Nonce Management

Overview

Nonces (numbers used once) prevent replay attacks by ensuring each signed order can only be executed once. Frontier Chain uses timestamp-based nonces that enable parallel order submission while maintaining strong replay protection.

Key Features:

Timestamp-Based: Millisecond-precision Unix timestamps
Parallel Submissions: No sequential ordering required
100-Nonce Window: Tracks highest 100 nonces per user
Time Bounds: Valid within 2-day past to 1-day future
Per-User Tracking: Independent nonce spaces for each user/agent

How Nonces Work

Basic Concept

Without Nonces:

User signs order: "Buy 1 BTC at $90,000"
→ Order executes
→ Attacker copies signature
→ Attacker submits same signed order
→ Order executes again! (replay attack)

With Nonces:

User signs order: "Buy 1 BTC at $90,000, nonce: 1678901234567"
→ Order executes, nonce recorded
→ Attacker copies signature
→ Attacker submits same signed order
→ Rejected!
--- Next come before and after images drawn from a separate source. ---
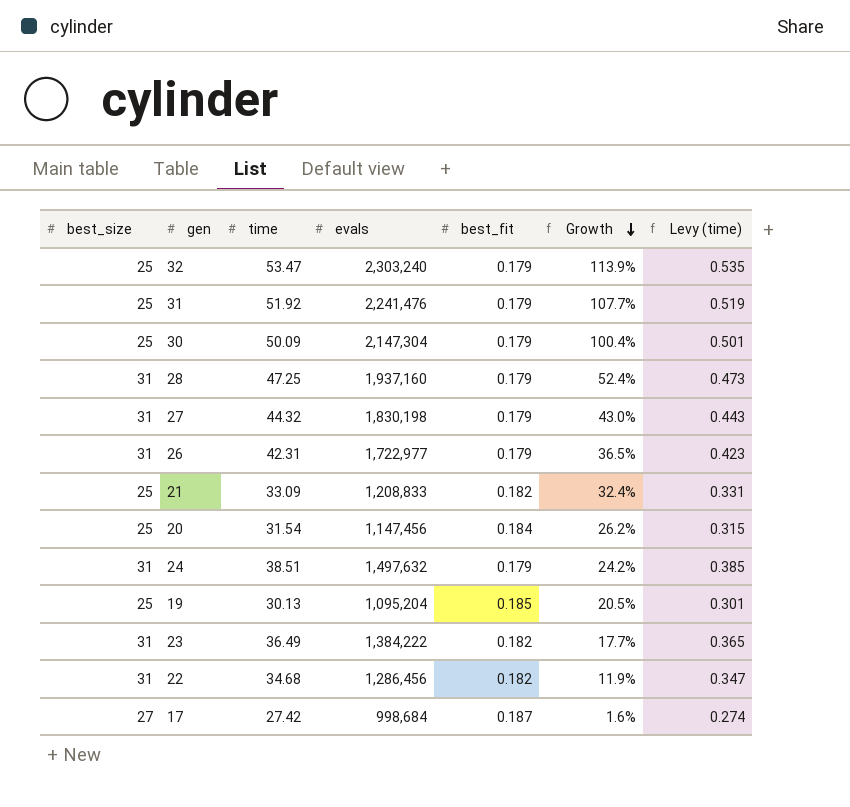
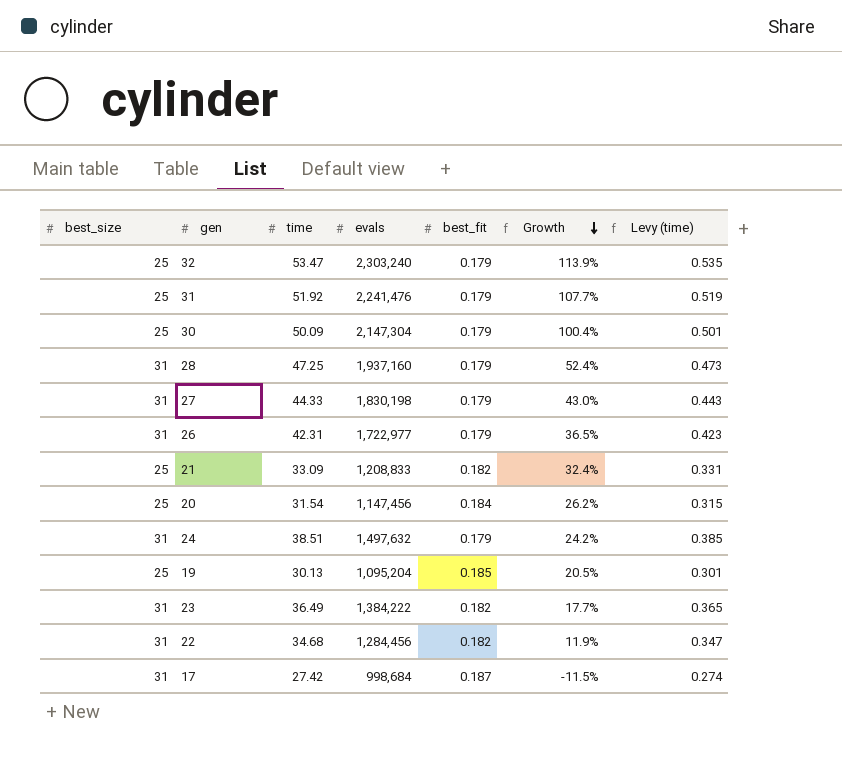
27 | time: 44.32 -> 44.33
22 | evals: 1,286,456 -> 1,284,456
17 | best_size: 27 -> 31
17 | Growth: 1.6% -> -11.5%

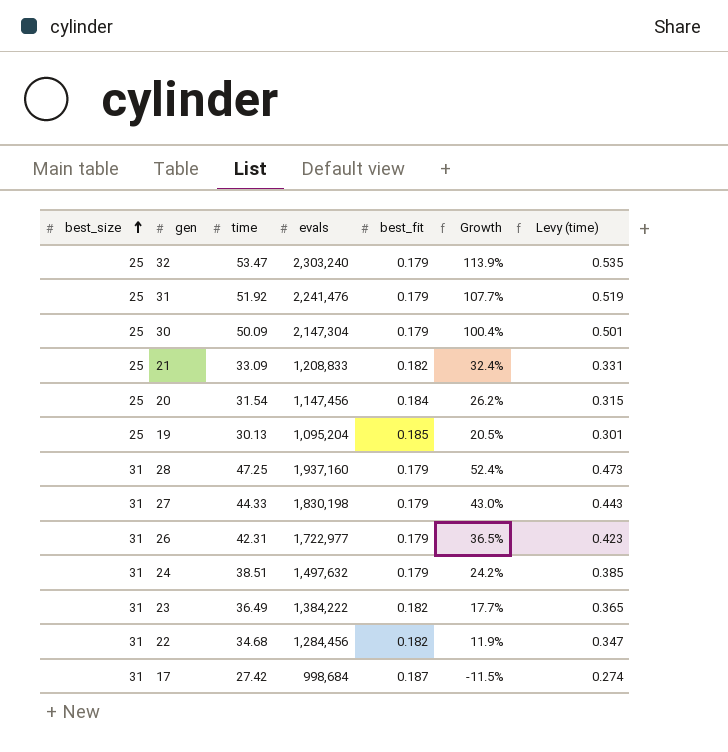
row order: Growth descending -> best_size ascending

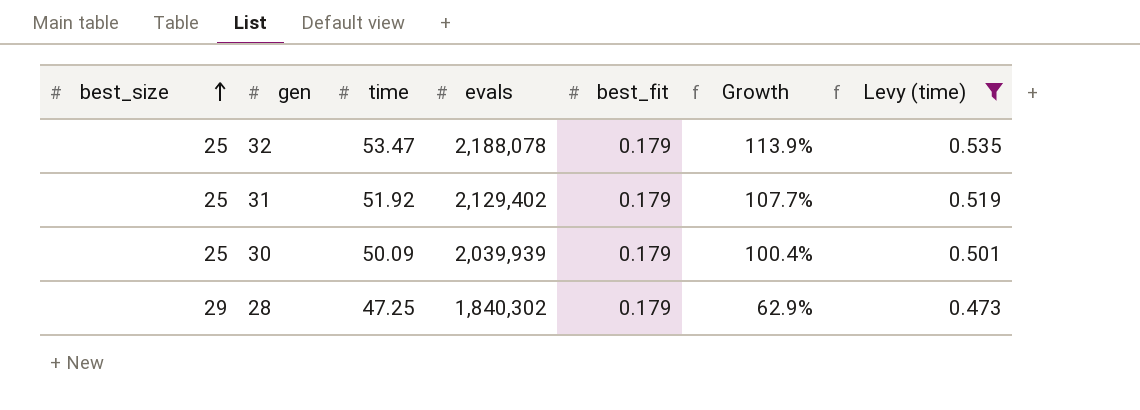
filter: none -> Levy (time) >= 0.473
32 | evals: 2,303,240 -> 2,188,078
31 | evals: 2,241,476 -> 2,129,402
30 | evals: 2,147,304 -> 2,039,939
28 | best_size: 31 -> 29
28 | evals: 1,937,160 -> 1,840,302
28 | Growth: 52.4% -> 62.9%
Nonce already used

Timestamp-Based Nonces

Why Timestamps?

Traditional sequential nonces (0, 1, 2, 3...) require strict ordering:

Problem with Sequential:
Order 1 (nonce 5) arrives
Order 2 (nonce 3) arrives → Rejected! (lower than 5)
Order 3 (nonce 4) arrives → Rejected! (lower than 5)

Only increasing nonces accepted → Kills parallel submission

Timestamp nonces allow parallel submission:

With Timestamps:
Order 1 (nonce 1678901234567) arrives → Accepted
Order 2 (nonce 1678901234568) arrives → Accepted (parallel)
Order 3 (nonce 1678901234569) arrives → Accepted (parallel)

All unique timestamps → All accepted → Parallel submission works!

Nonce Format

Millisecond Unix Timestamp:

Current time: March 15, 2024, 10:30:45.678 UTC
Unix timestamp: 1678901445678

Nonce value: 1678901445678  (milliseconds since epoch)

Generation (JavaScript):

const nonce = Date.now();  // Current time in milliseconds
// Example: 1678901445678

Generation (Python):

import time
nonce = int(time.time() * 1000)  # Milliseconds
# Example: 1678901445678

Generation (Rust):

use std::time::{SystemTime, UNIX_EPOCH};

let nonce = SystemTime::now()
    .duration_since(UNIX_EPOCH)
    .unwrap()
    .as_millis() as u64;

Nonce Validation Rules

Uniqueness Check

Rule: Nonce must not exist in user's 100-nonce window

User's nonce history: [1678901234567, 1678901245678, ...]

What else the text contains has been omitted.